Re: [Qemu-devel] [RFC v4 00/58] Memory API

Avi Kivity <avi@xxxxxxxxxx> · Wed, 20 Jul 2011 17:45:56 +0300

On 07/20/2011 05:31 PM, Anthony Liguori wrote:
The VGA device doesn't know *if* it is mapped. It can be obstructed by
the chipset and by SMM. Other chipsets we emulate may support multiple
VGA cards.

The i440fx can support multiple VGA cards just fine.

Legacy region accesses are always routed by the PCI bus to the first 
PCI device that identifies itself as a graphics card.

The card is very well aware of the fact that it is getting legacy VGA 
accesses or not because only one card can register for this area.

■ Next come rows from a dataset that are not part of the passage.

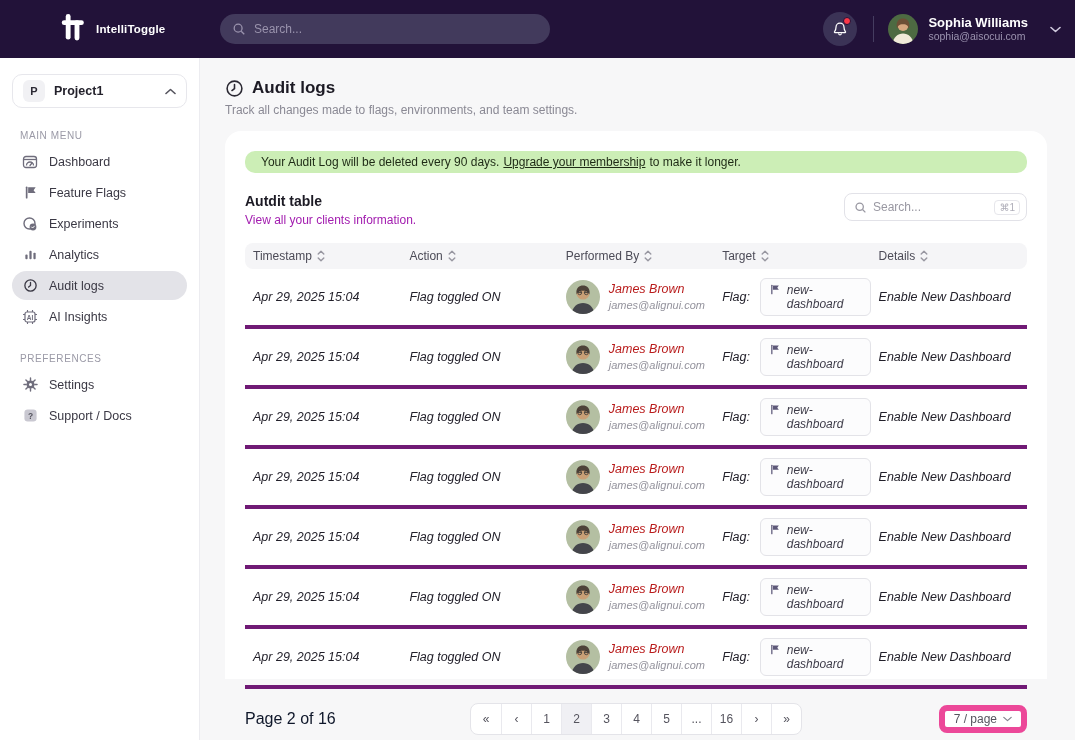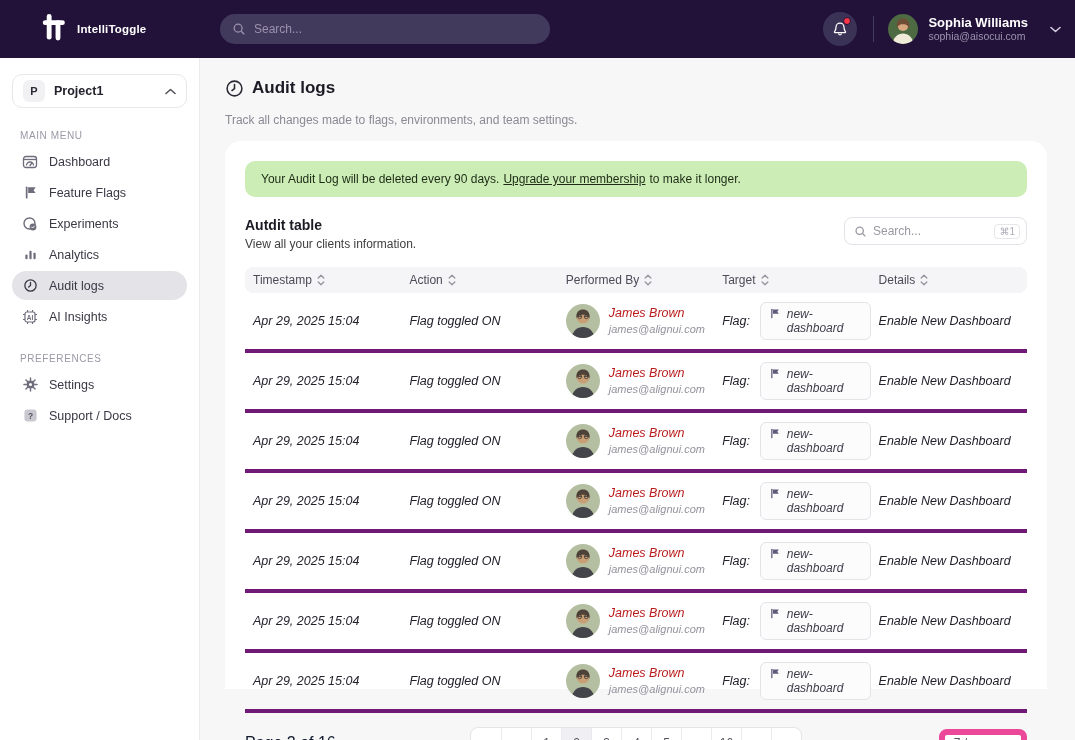"IntelliToggle" .brand { padding-left: 41px -> 60px }
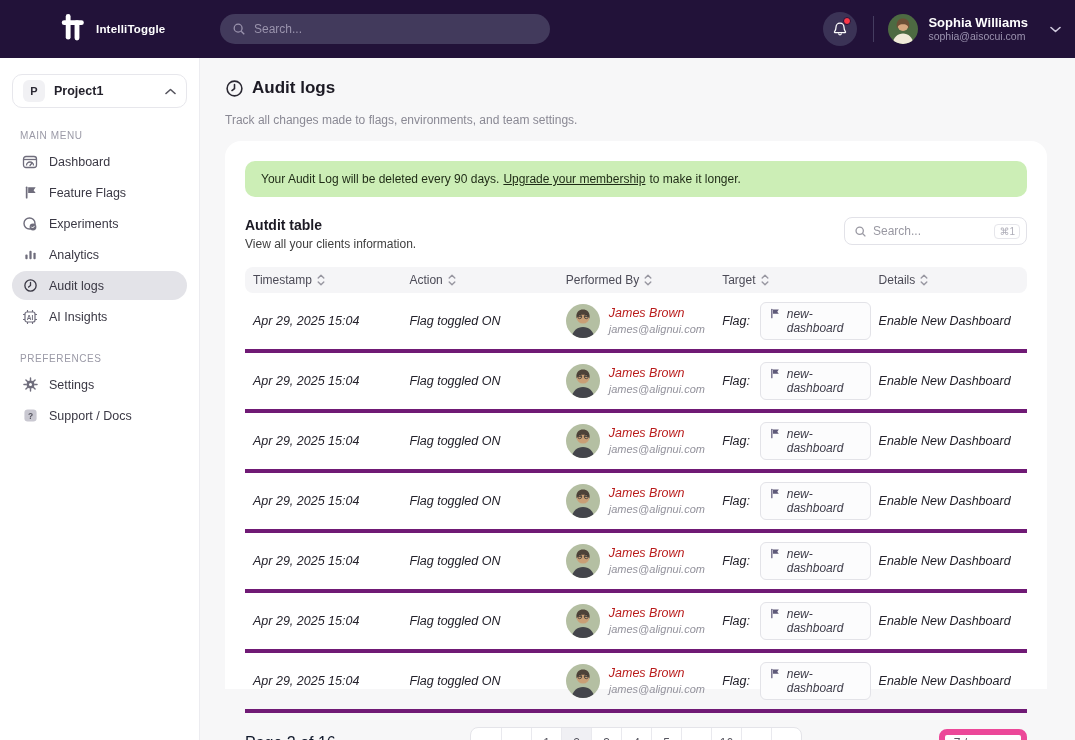"Track all changes made to" .page-sub { margin-top: 15px -> 5px }
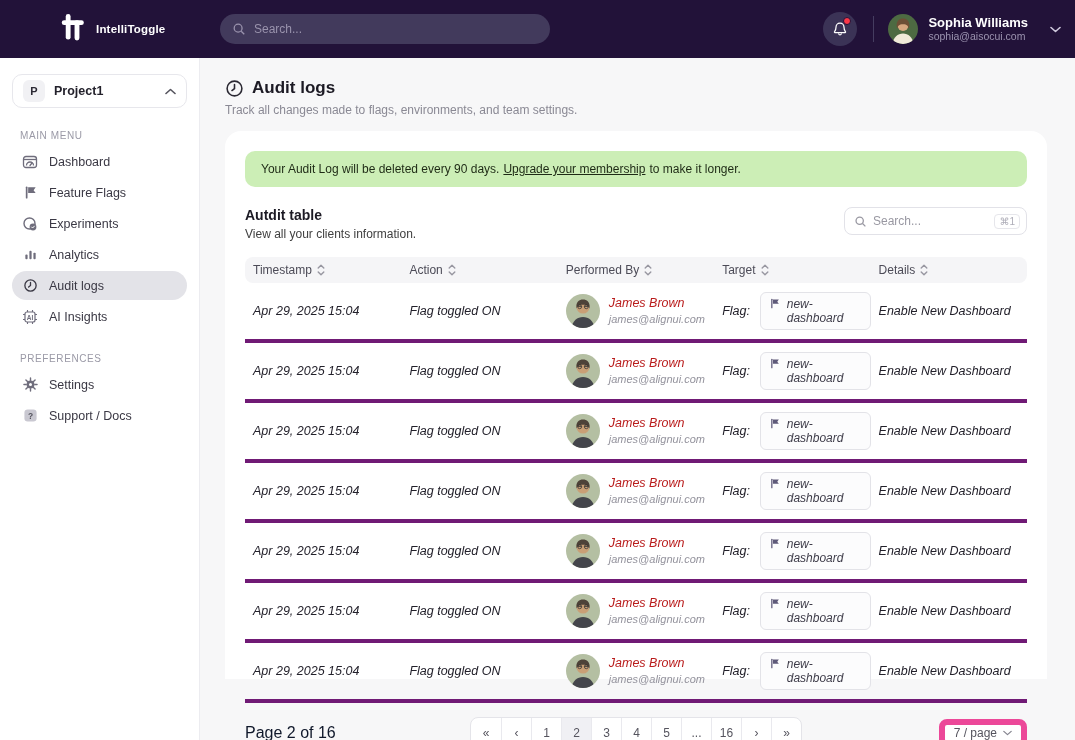"Your Audit Log will be" .banner { height: 36px -> 22px }
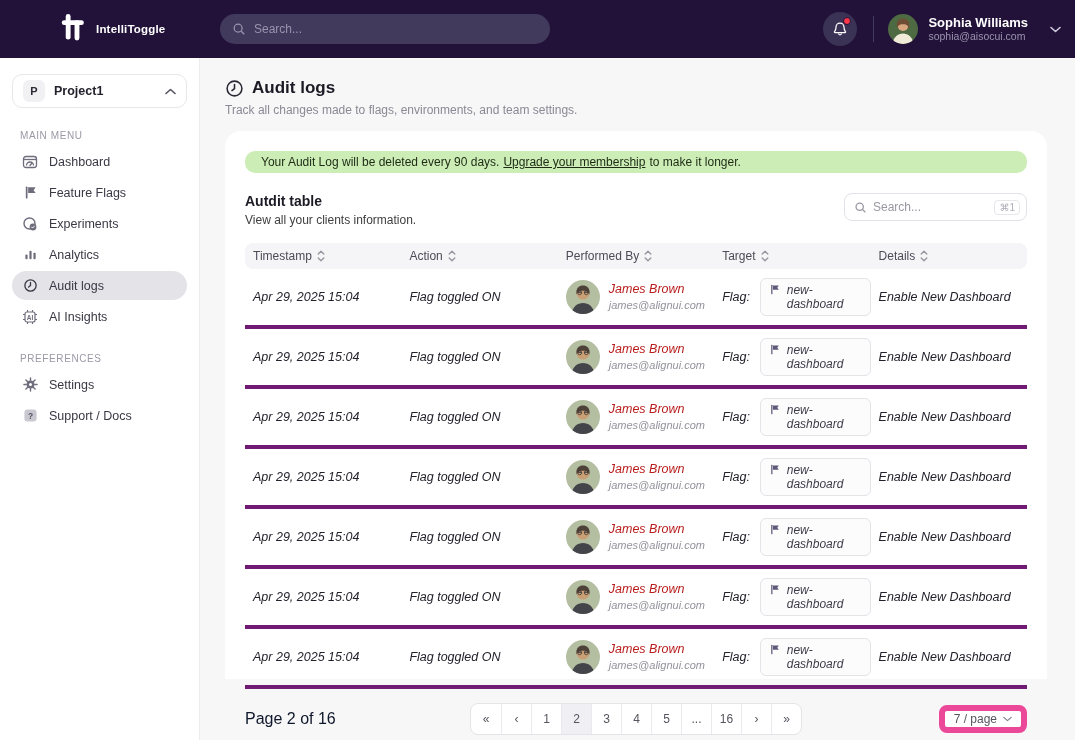"View all your clients information." .section-sub { color: #404040 -> #a21caf }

But the current API doesn't support it.  The card talks to the system 
address space directly.

The new API can support it just fine.  But that requires having 
coalesced mmio in the API.

The e1000 does coalesced I/O for it's memory registers. But it's
dubious how much this actually matters anymore. The original claim was
a 10% boost with iperf.

The e1000 is not performance competitive with virtio-net though so it
certainly is reasonable to assume that noone would notice if we
removed coalesced I/O from the e1000.

The e1000 NIC is the best we have for guests that don't support virtio.
It's not reasonable to reduce its performance.

So let's talk about real numbers.  This is netperf with a default 
invocation from guest to host.  All numbers are MB/sec

rtl8139
-------
119.45
118.12

e1000 w/coalesced mmio
----------------------
425.93
424.08

e1000 w/o coalesced mmio
------------------------
419.13
413.83

virtio-net
----------
4330.52
4419.90

So removing coalesced MMIO from the e1000 results in a massive 0.7% 
slowdown :-)

And while the e100 is > 100% faster than the rtl8139, it's still an 
order of magnitude slower the userspace virtio-net.

Fine, we can drop coalesced mmio from e1000.  But not from vga.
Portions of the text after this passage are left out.